__Task to carry out__
Every entry, from first to last, must be written out exactly.

· · · · · · ·

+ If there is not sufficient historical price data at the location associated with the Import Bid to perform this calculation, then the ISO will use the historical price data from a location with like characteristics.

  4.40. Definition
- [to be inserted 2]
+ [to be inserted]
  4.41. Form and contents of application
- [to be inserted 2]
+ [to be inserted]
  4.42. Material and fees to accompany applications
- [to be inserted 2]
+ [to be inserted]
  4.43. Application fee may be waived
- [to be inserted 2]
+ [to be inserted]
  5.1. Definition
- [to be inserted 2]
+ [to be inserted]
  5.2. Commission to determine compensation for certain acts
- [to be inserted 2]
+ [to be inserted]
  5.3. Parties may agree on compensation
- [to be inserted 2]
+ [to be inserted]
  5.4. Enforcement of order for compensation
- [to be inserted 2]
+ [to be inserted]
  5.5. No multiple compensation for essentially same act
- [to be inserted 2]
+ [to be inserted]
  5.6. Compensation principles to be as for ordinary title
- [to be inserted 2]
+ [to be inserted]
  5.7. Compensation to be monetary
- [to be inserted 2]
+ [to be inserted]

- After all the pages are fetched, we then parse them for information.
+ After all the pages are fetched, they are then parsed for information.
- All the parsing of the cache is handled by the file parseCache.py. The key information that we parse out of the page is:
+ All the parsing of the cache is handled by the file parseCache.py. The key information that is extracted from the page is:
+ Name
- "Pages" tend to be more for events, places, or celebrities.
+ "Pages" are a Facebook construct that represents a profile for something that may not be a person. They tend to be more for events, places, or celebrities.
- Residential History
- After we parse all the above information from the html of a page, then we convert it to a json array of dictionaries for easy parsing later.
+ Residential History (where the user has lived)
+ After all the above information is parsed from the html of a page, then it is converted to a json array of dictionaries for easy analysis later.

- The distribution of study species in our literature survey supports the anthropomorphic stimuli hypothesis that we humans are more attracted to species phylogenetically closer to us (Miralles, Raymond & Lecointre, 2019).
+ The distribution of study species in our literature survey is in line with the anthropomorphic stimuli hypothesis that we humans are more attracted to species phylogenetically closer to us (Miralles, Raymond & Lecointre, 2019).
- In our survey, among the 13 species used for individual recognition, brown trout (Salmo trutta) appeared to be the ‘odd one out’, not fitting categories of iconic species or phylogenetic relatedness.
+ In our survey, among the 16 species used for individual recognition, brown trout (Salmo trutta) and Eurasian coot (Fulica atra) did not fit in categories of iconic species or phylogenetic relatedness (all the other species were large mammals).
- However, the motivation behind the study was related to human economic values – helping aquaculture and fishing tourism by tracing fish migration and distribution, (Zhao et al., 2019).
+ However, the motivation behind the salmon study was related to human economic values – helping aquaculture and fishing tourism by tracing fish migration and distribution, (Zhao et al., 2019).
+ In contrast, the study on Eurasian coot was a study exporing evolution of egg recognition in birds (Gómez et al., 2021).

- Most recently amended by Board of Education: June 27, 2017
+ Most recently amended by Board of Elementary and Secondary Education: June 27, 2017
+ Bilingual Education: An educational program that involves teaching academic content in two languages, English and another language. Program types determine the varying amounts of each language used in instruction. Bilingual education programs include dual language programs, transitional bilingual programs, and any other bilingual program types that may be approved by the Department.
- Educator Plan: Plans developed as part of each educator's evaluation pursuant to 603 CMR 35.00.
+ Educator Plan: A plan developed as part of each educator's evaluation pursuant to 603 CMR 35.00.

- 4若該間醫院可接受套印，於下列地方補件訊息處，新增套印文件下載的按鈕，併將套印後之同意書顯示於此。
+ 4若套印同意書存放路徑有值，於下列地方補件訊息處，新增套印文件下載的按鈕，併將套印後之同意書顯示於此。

· · · · · · ·

__Your response__
+ If there is not sufficient historical price data at the location associated with the Import Bid to perform this calculation, then the ISO will use the historical price data from a location with like characteristics.

  4.40. Definition
- [to be inserted 2]
+ [to be inserted]
  4.41. Form and contents of application
- [to be inserted 2]
+ [to be inserted]
  4.42. Material and fees to accompany applications
- [to be inserted 2]
+ [to be inserted]
  4.43. Application fee may be waived
- [to be inserted 2]
+ [to be inserted]
  5.1. Definition
- [to be inserted 2]
+ [to be inserted]
  5.2. Commission to determine compensation for certain acts
- [to be inserted 2]
+ [to be inserted]
  5.3. Parties may agree on compensation
- [to be inserted 2]
+ [to be inserted]
  5.4. Enforcement of order for compensation
- [to be inserted 2]
+ [to be inserted]
  5.5. No multiple compensation for essentially same act
- [to be inserted 2]
+ [to be inserted]
  5.6. Compensation principles to be as for ordinary title
- [to be inserted 2]
+ [to be inserted]
  5.7. Compensation to be monetary
- [to be inserted 2]
+ [to be inserted]

- After all the pages are fetched, we then parse them for information.
+ After all the pages are fetched, they are then parsed for information.
- All the parsing of the cache is handled by the file parseCache.py. The key information that we parse out of the page is:
+ All the parsing of the cache is handled by the file parseCache.py. The key information that is extracted from the page is:
+ Name
- "Pages" tend to be more for events, places, or celebrities.
+ "Pages" are a Facebook construct that represents a profile for something that may not be a person. They tend to be more for events, places, or celebrities.
- Residential History
- After we parse all the above information from the html of a page, then we convert it to a json array of dictionaries for easy parsing later.
+ Residential History (where the user has lived)
+ After all the above information is parsed from the html of a page, then it is converted to a json array of dictionaries for easy analysis later.

- The distribution of study species in our literature survey supports the anthropomorphic stimuli hypothesis that we humans are more attracted to species phylogenetically closer to us (Miralles, Raymond & Lecointre, 2019).
+ The distribution of study species in our literature survey is in line with the anthropomorphic stimuli hypothesis that we humans are more attracted to species phylogenetically closer to us (Miralles, Raymond & Lecointre, 2019).
- In our survey, among the 13 species used for individual recognition, brown trout (Salmo trutta) appeared to be the ‘odd one out’, not fitting categories of iconic species or phylogenetic relatedness.
+ In our survey, among the 16 species used for individual recognition, brown trout (Salmo trutta) and Eurasian coot (Fulica atra) did not fit in categories of iconic species or phylogenetic relatedness (all the other species were large mammals).
- However, the motivation behind the study was related to human economic values – helping aquaculture and fishing tourism by tracing fish migration and distribution, (Zhao et al., 2019).
+ However, the motivation behind the salmon study was related to human economic values – helping aquaculture and fishing tourism by tracing fish migration and distribution, (Zhao et al., 2019).
+ In contrast, the study on Eurasian coot was a study exporing evolution of egg recognition in birds (Gómez et al., 2021).

- Most recently amended by Board of Education: June 27, 2017
+ Most recently amended by Board of Elementary and Secondary Education: June 27, 2017
+ Bilingual Education: An educational program that involves teaching academic content in two languages, English and another language. Program types determine the varying amounts of each language used in instruction. Bilingual education programs include dual language programs, transitional bilingual programs, and any other bilingual program types that may be approved by the Department.
- Educator Plan: Plans developed as part of each educator's evaluation pursuant to 603 CMR 35.00.
+ Educator Plan: A plan developed as part of each educator's evaluation pursuant to 603 CMR 35.00.

- 4若該間醫院可接受套印，於下列地方補件訊息處，新增套印文件下載的按鈕，併將套印後之同意書顯示於此。
+ 4若套印同意書存放路徑有值，於下列地方補件訊息處，新增套印文件下載的按鈕，併將套印後之同意書顯示於此。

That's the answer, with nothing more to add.